I tried calling my mother last month. I sat in the press box at Gillette Stadium before the Patriots-Texans playoff game, eating lunch at a table with two other journalists and vaguely listening to their conversation about a failed relationship. And I thought of my mom.
I wondered if I still had her number in my phone, scrolled through my contacts and found that I did. I wondered what would happen if I called her. Would I hear her voice again in that message where she always sounded so awkward and uncomfortable? Would a robot tell me this number was not in service anymore? Would the line simply go dead?
My mother’s been dead for over two years now. I dialed her number and the phone rang.
In a space of time that lasted less than a minute in reality but much longer in my mind, a part of me wished that she would pick up, confirmation of what I had thought so many times since she died — that this had all been a bad dream.
I’d call, and she’d be there, and we could talk and I’d be left with something more than the final phone call I put off making until it was too late and the ‘Thinking of You’ card I bought but never sent, the one that still sits on my desk. Some small irrational part of me wished for that. For a magic phone or a hole in time like the one in “Donnie Darko” that could bring us back to before Nov. 17, 2010, when I got the call from her older brother — the uncle I’m least close to, the one who supposedly shook her out of a tree and onto broken glass when she was a teenager — telling me she was dead. I hoped for that. But the real world doesn’t have worm holes and portals back to some better past. It just has voicemail.
A robot picked up and repeated the phone number I had called, then a perky girl named Allison greeted me and suggested I leave a message. Embarrassed, I hung up and my eyes filled with tears. I felt small and alone. Like a child forgotten at a crowded park. Except the park was the universe and I wasn’t small anymore, just a grown woman sitting in a room full of writers whose lives revolve around wins and losses, realizing that the phone number that used to belong to my mother now belongs to a happy girl named Allison and my mother is gone. Even the phone company has moved on.
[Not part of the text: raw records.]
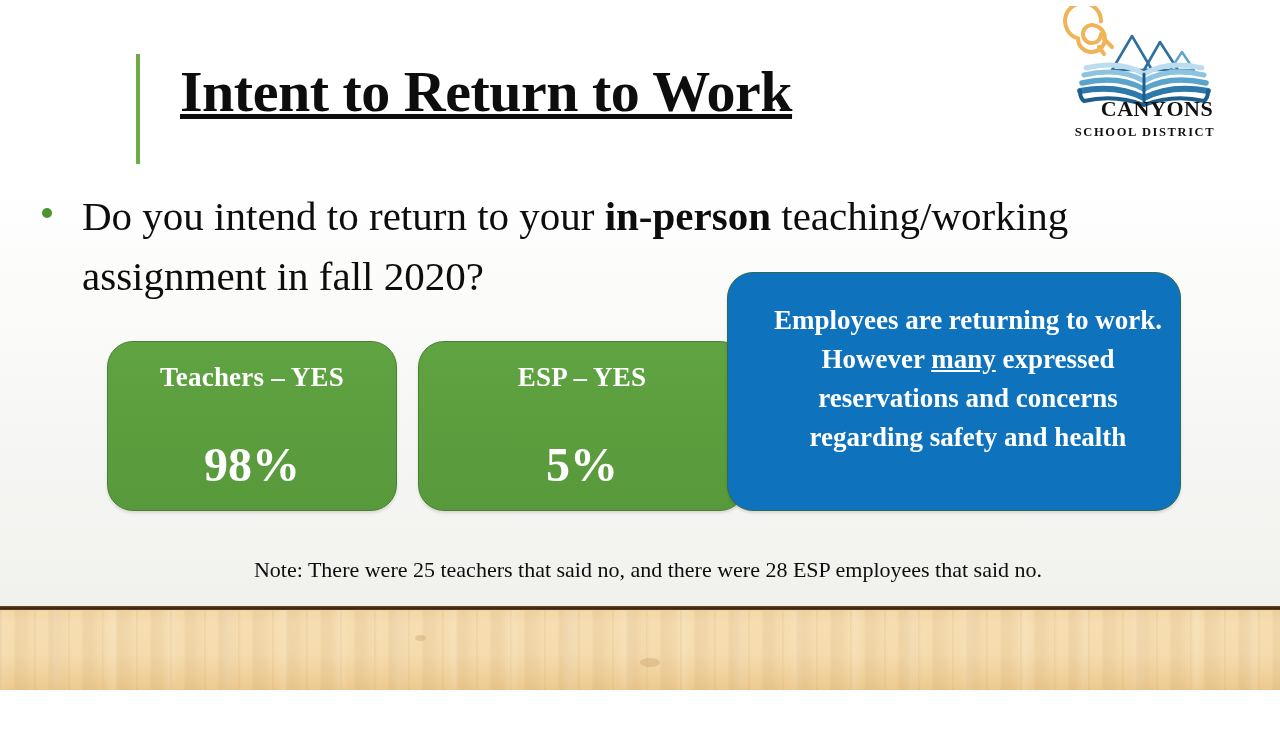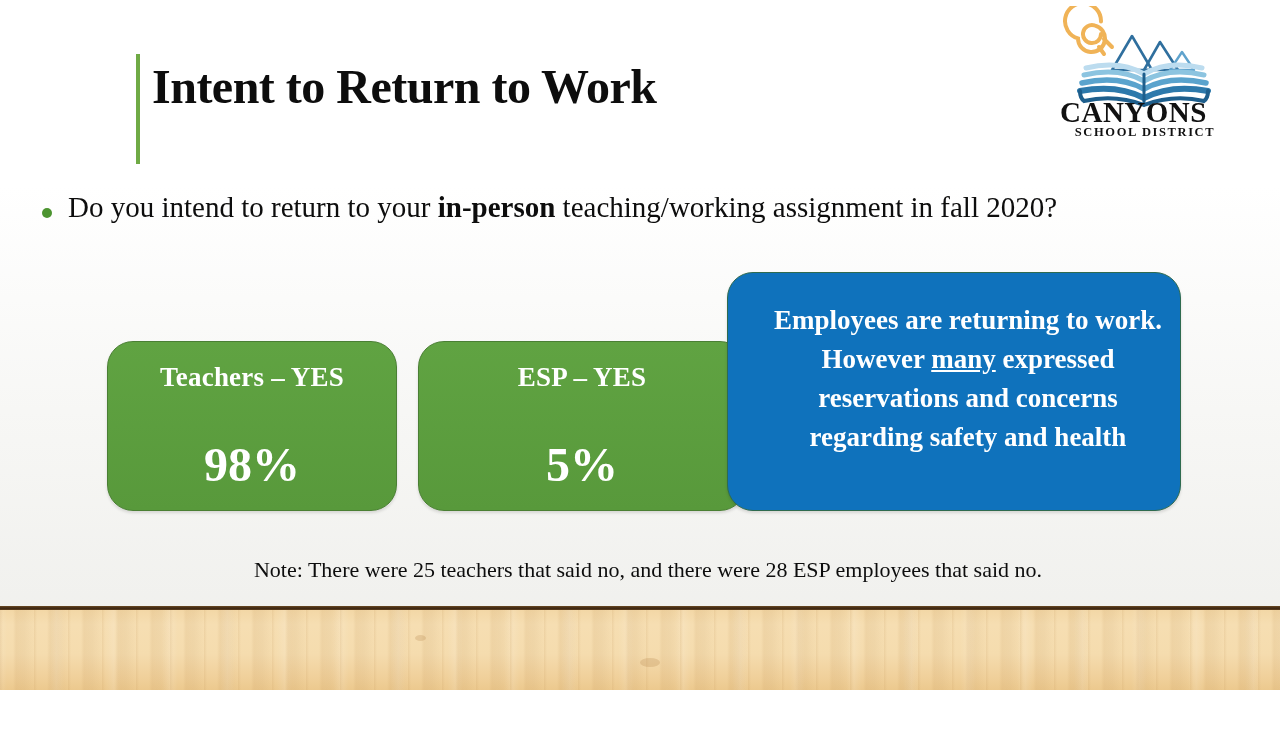--- a/index.html
+++ b/index.html
@@ -28,15 +28,16 @@
   }
   .slide-title {
     position: absolute;
-    left: 152px;
+    left: 180px;
     top: 62px;
     width: 880px;
-    font-size: 48px;
+    font-size: 58px;
     font-weight: bold;
     line-height: 1.05;
     color: #0d0d0d;
     letter-spacing: -0.5px;
     white-space: nowrap;
+    text-decoration: underline;
   }
 
   

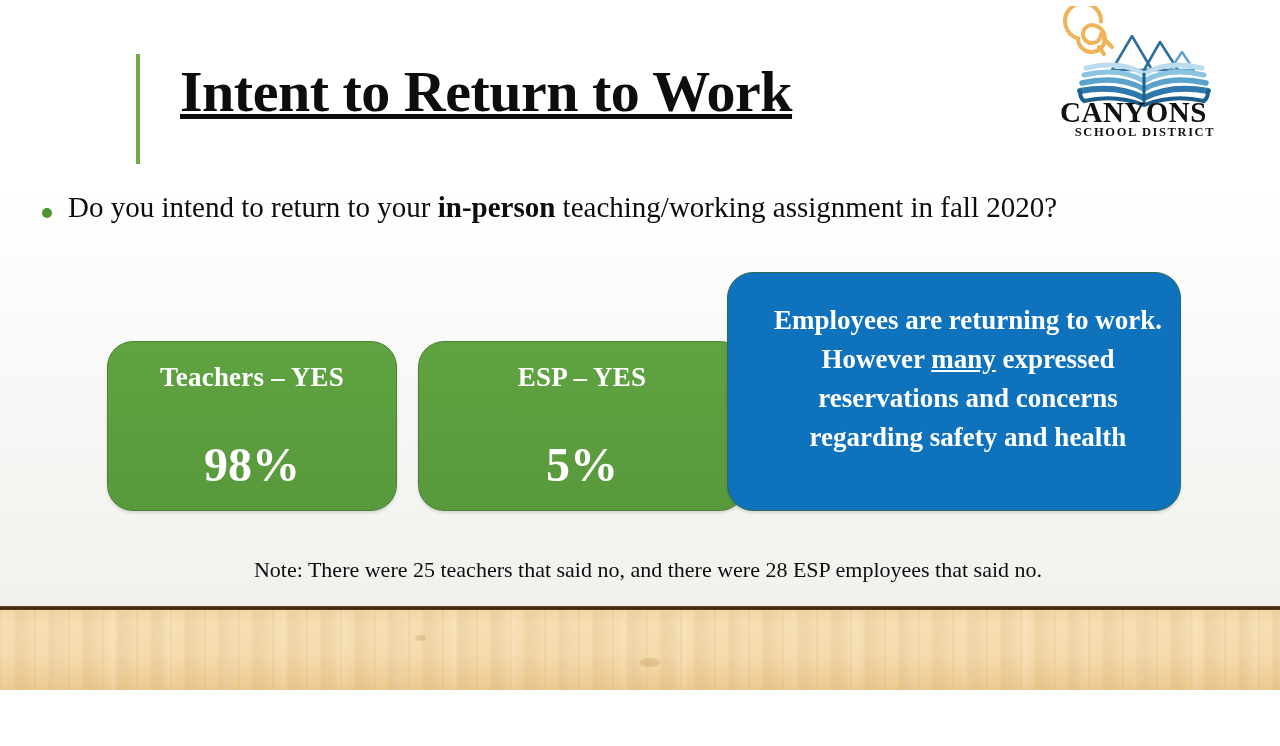--- a/index.html
+++ b/index.html
@@ -51,13 +51,13 @@
   .logo svg { display:block; width:170px; height:142px; }
   .logo-word {
     position: absolute;
-    left: 0;
+    left: 12px;
     top: 92px;
     width: 170px;
-    text-align: left;
+    text-align: center;
     font-family: "Liberation Serif", "DejaVu Serif", serif;
     font-weight: bold;
-    font-size: 29px;
+    font-size: 22px;
     color: #111111;
     letter-spacing: 0.5px;
     line-height: 1;

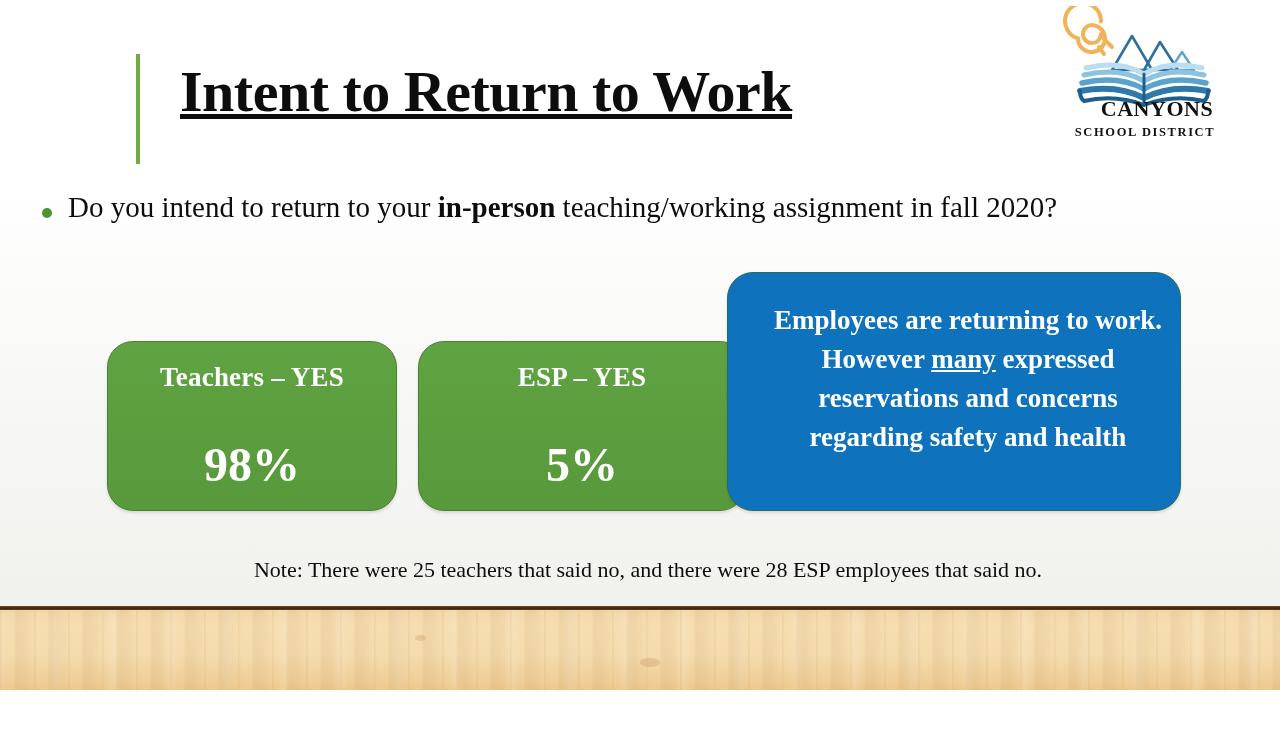--- a/index.html
+++ b/index.html
@@ -93,8 +93,8 @@
     background: #4c9430;
   }
   .bullet-text {
-    margin-left: 32px;
-    font-size: 29px;
+    margin-left: 46px;
+    font-size: 41px;
     line-height: 1.47;
     color: #0d0d0d;
   }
That my mother is gone is no surprise. It was made abundantly clear when I had to pick out the clothes she would wear in her coffin and then saw those clothes on her rigid body, her eyes closed, her hair normally so perfectly coiffed now frizzy and straw-like, the makeup that would have been expertly applied had she applied it now making her skin look waxy and green. That she’s gone was made abundantly clear every time I called a credit card company to cancel a credit card or called a magazine to cancel a subscription and repeated the phrase “my mother has passed away” until I barely felt the reality of those words when I spoke them. It was made abundantly clear when I sold her house and her car and her clothes and jewelry, took the last of everything she had claimed in this world and gave it to someone else.
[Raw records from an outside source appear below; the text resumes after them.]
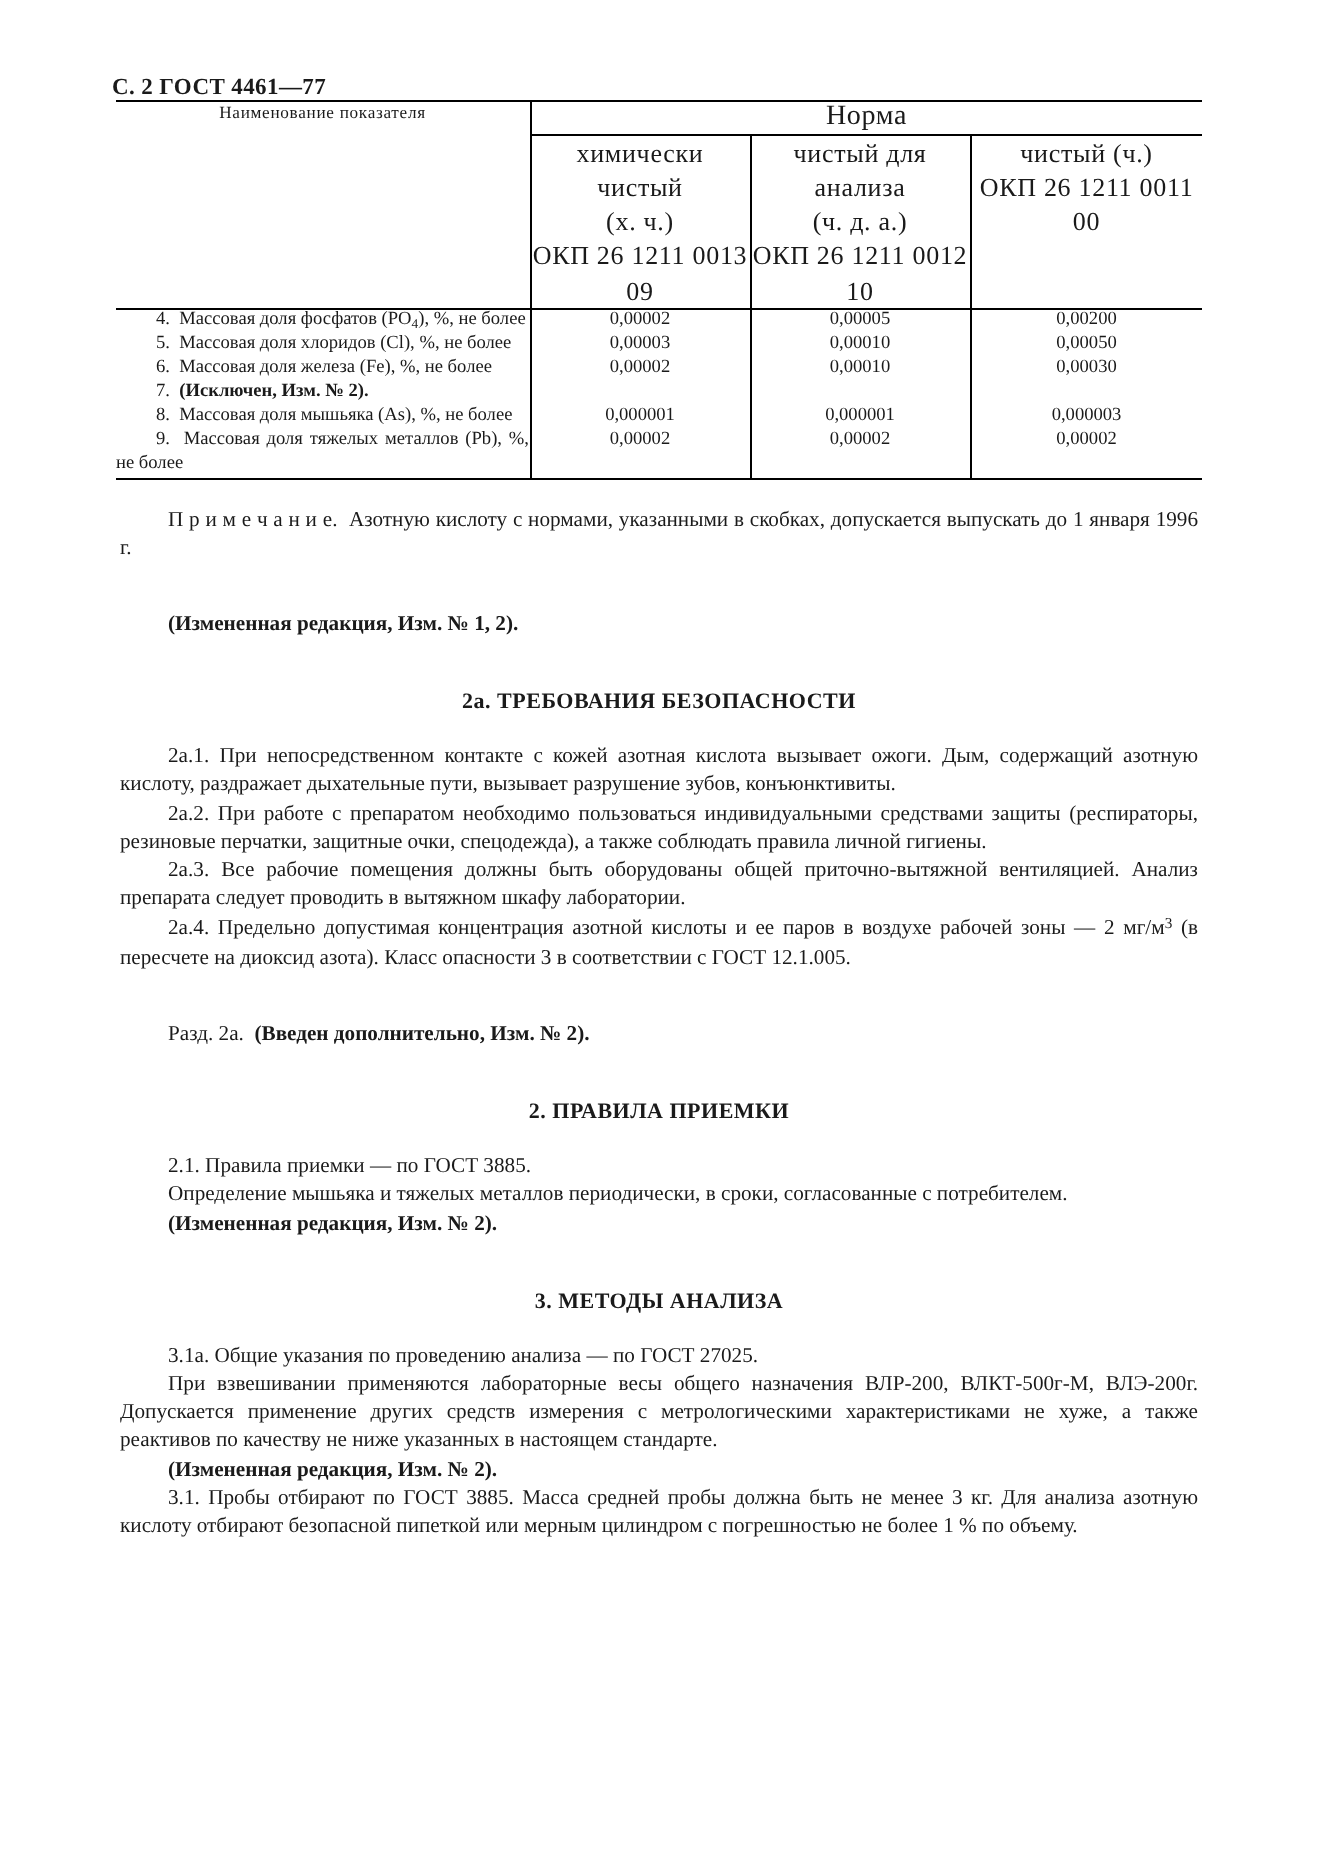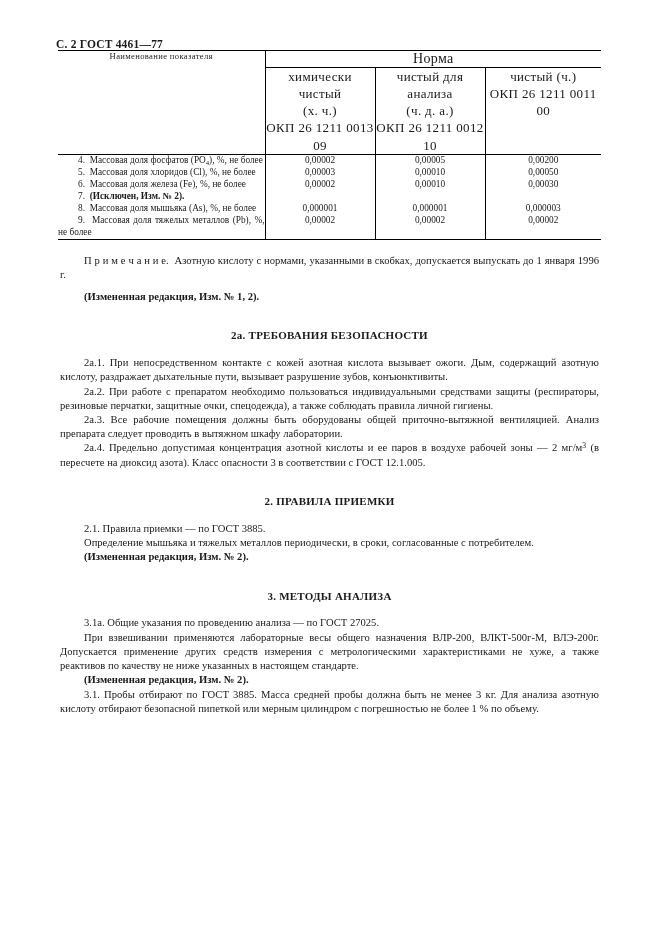--- a/index.html
+++ b/index.html
@@ -115,7 +115,7 @@
     margin: 0;
     text-indent: 24px;
   }
-  .gap-sm { margin-top: 8px; }
+  .gap-sm { margin-top: 24px; }
   .gap-md { margin-top: 11px; }
   .section-head {
     text-align: center;

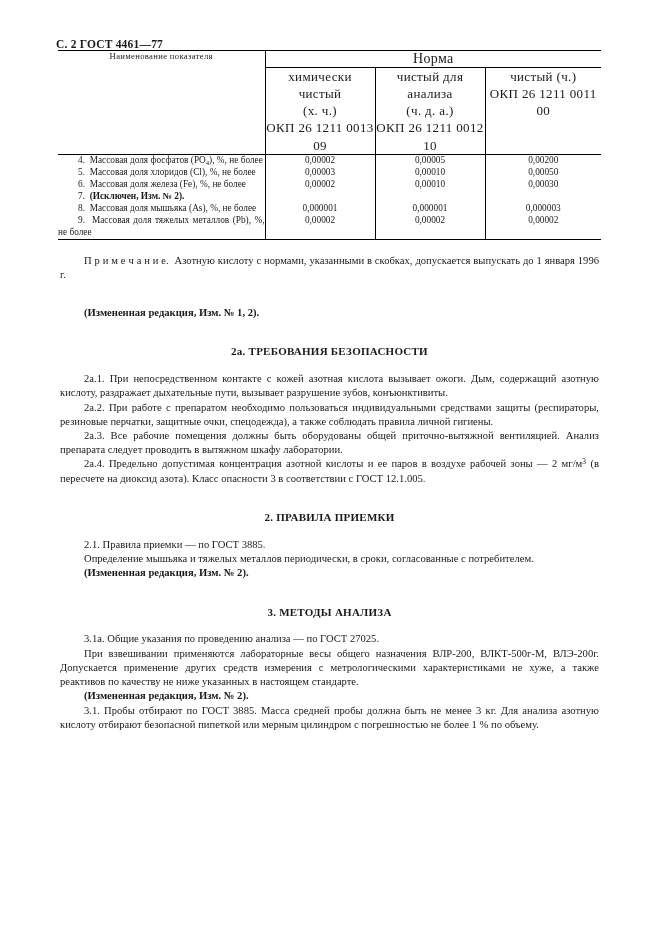--- a/index.html
+++ b/index.html
@@ -236,6 +236,10 @@
       <span>2a.4.  Предельно допустимая концентрация азотной кислоты и ее паров в воздухе рабочей зоны — 2 мг/м</span><sup>3</sup><span> (в пересчете на диоксид азота). Класс опасности 3 в соответствии с ГОСТ 12.1.005.</span>
     </p>
 
+    <p class="para gap-sm">
+      <span>Разд. 2а.</span>&nbsp;
+      <span class="bold">(Введен дополнительно, Изм. № 2).</span>
+    </p>
 
     <div class="section-head">2.  ПРАВИЛА ПРИЕМКИ</div>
I know that she is gone. But every day, a part of me forgets. It is something I keep hidden away in a drawer, like her cell phone, the one I forgot I had and stumbled upon while rummaging through my nighttable looking for something else; I picked it up in my hands, recalled the last time I saw her holding it and began to sob.
Since she died, the grief has come in waves and I have ridden them all. There was the resurgence a few months after her death, when I’d wrapped up the affairs of her estate and felt I could conquer the world. There were the months after that false resurgence when I stopped answering text messages and phone calls and sat and stared through the TV and wished I was dead, too, because that was how I felt. There was the reluctant acceptance that she was gone, and the attempt to move on with life in a world where she no longer existed. That’s where I have been for the past year and a half, my mother’s death in the background, everyday life in the foreground, a place I can no longer find her.
I’m a writer who processes things through writing, but I have not written about her death; I have written around it. I tell myself it’s too dark and depressing, that people don’t want to read about death and it’s something I should keep for myself, but really I don’t think it has to do with anyone else. I think it has to do with me, that I haven’t been ready to fully examine and accept what her death means to my life.
Maybe that is changing. Maybe when I called my dead mother in a room full of strangers, I wasn’t trying to reach her so much as I was trying to reach the part of myself that grieves for her and needs to express that grief instead of pushing it into some dark space as part of a misguided strategy to “move on.” Maybe this is just the next stage of trying to process the loss of the most pivotal figure in my life — the person who was not just my mother but my best friend in the world for so many years before everything went wrong.
So I tried calling my mother last month. She was not there. I could not reach her. And the reality of that fact made me feel like I had disappeared, too.